The Aileen Fyfe article, “Business and Reading Across the Atlantic: W. & R. Chambers and the United States Market, 1840-60″ discusses how Chambers, the publishing giants of the UK spread their services into the United States. Specifically, she notes how steam printing was used exclusively for periodicals and high-circulation newspapers but Chambers changed that precedent by applying the technique to books. This allowed for books to be made quickly and cheaply and to therefore be sold as such – even more so considering that the new technology of the steam engine allowed transportation across the Atlantic to be expedited. This led, however, to what really caught my attention in this article which was Fyfe’s statement that Chambers effectively had a business plan to spread as many of their publications as widely as possible throughout the United States. Though this was not the original intent of the passage, this reminded me of the railroads and how, around the same time as the advent of steam-based publishing, a new steam-based transport was being spread across the United States at a high rate of speed and, really, as widely as possible. In this sense, the publishing industry and the railroad industry were quite similar and Fyfe connects the two even more when discussing textbooks. In fact, textbooks and other educational publications appear to have been the most in-demand pieces of literature sold by Chambers and reminded me a lot of the ways in which the railroads connected people, thereby spreading education.
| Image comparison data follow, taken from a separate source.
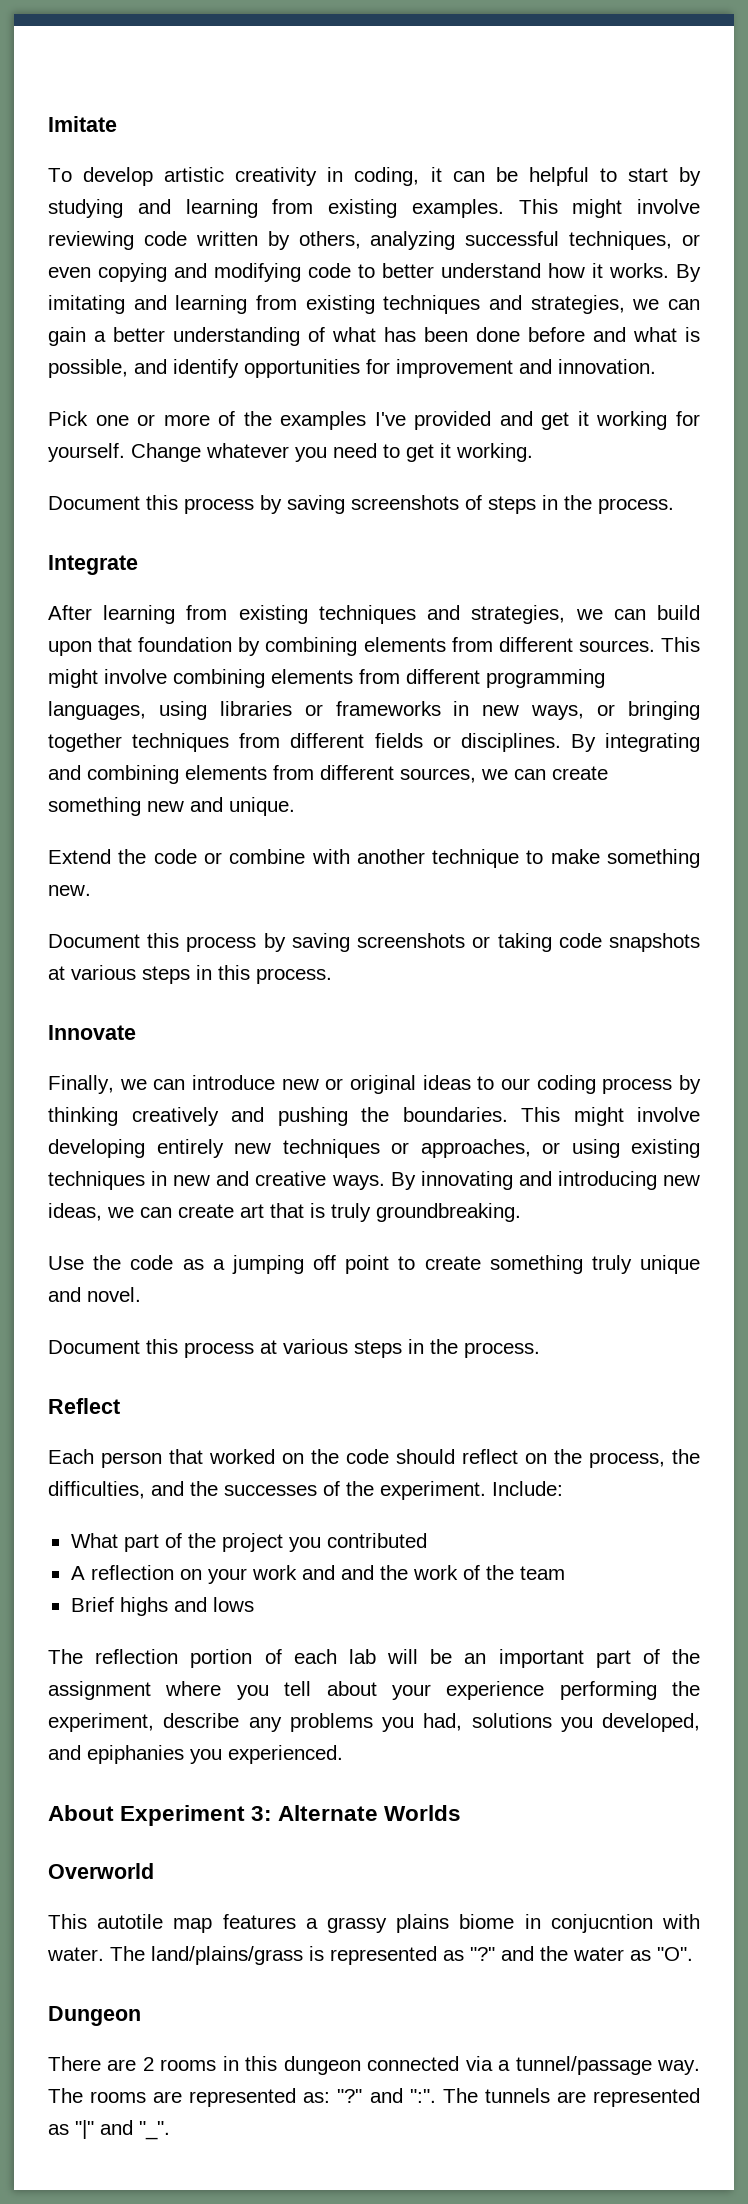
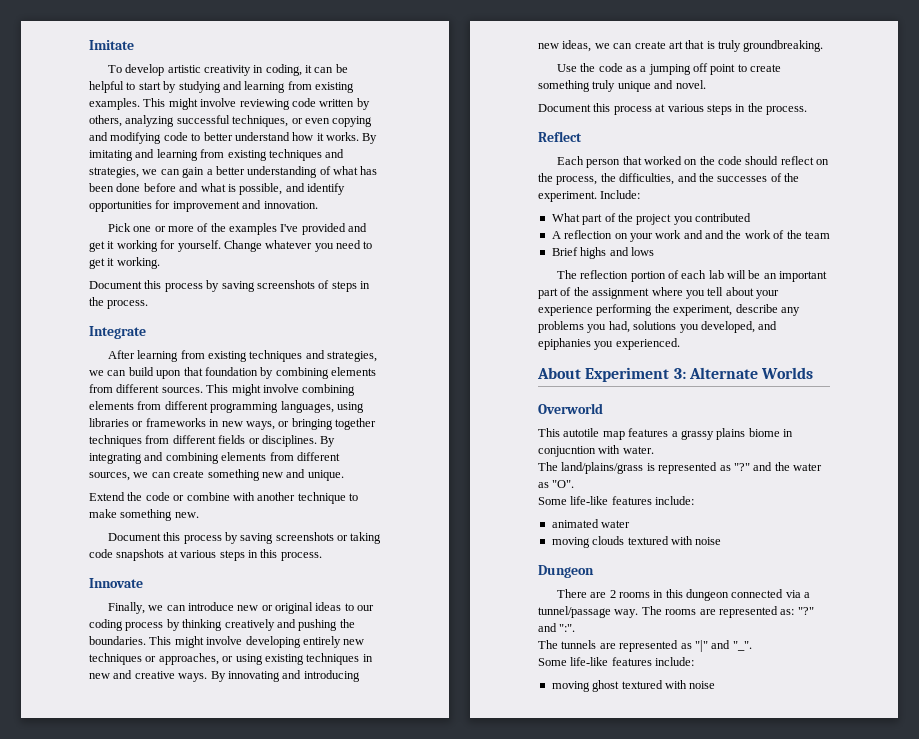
- This autotile map features a grassy plains biome in conjucntion with water. The land/plains/grass is represented as "?" and the water as "O".
+ This autotile map features a grassy plains biome in conjucntion with water.
+ The land/plains/grass is represented as "?" and the water as "O".
+ Some life-like features include:
+ animated water
+ moving clouds textured with noise
- The rooms are represented as: "?" and ":". The tunnels are represented as "|" and "_".
+ The rooms are represented as: "?" and ":".
+ The tunnels are represented as "|" and "_".
+ Some life-like features include:
+ moving ghost textured with noise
I found a further connection in the way that the American companies to which Chambers sold were able to sell copies of books to customers in the amount and time that they wished if it were serial – a democratic capitalistic ideal seen further in the rail industry in regards to times and the selection of such.

As Sherwood states in his earlier post regarding The Last of the Mohicans, the new technology of steam caused a new need for precise measurements of time – something further seen in the publishing industry in regards to selling to companies as well as potentially timing reprinting issues.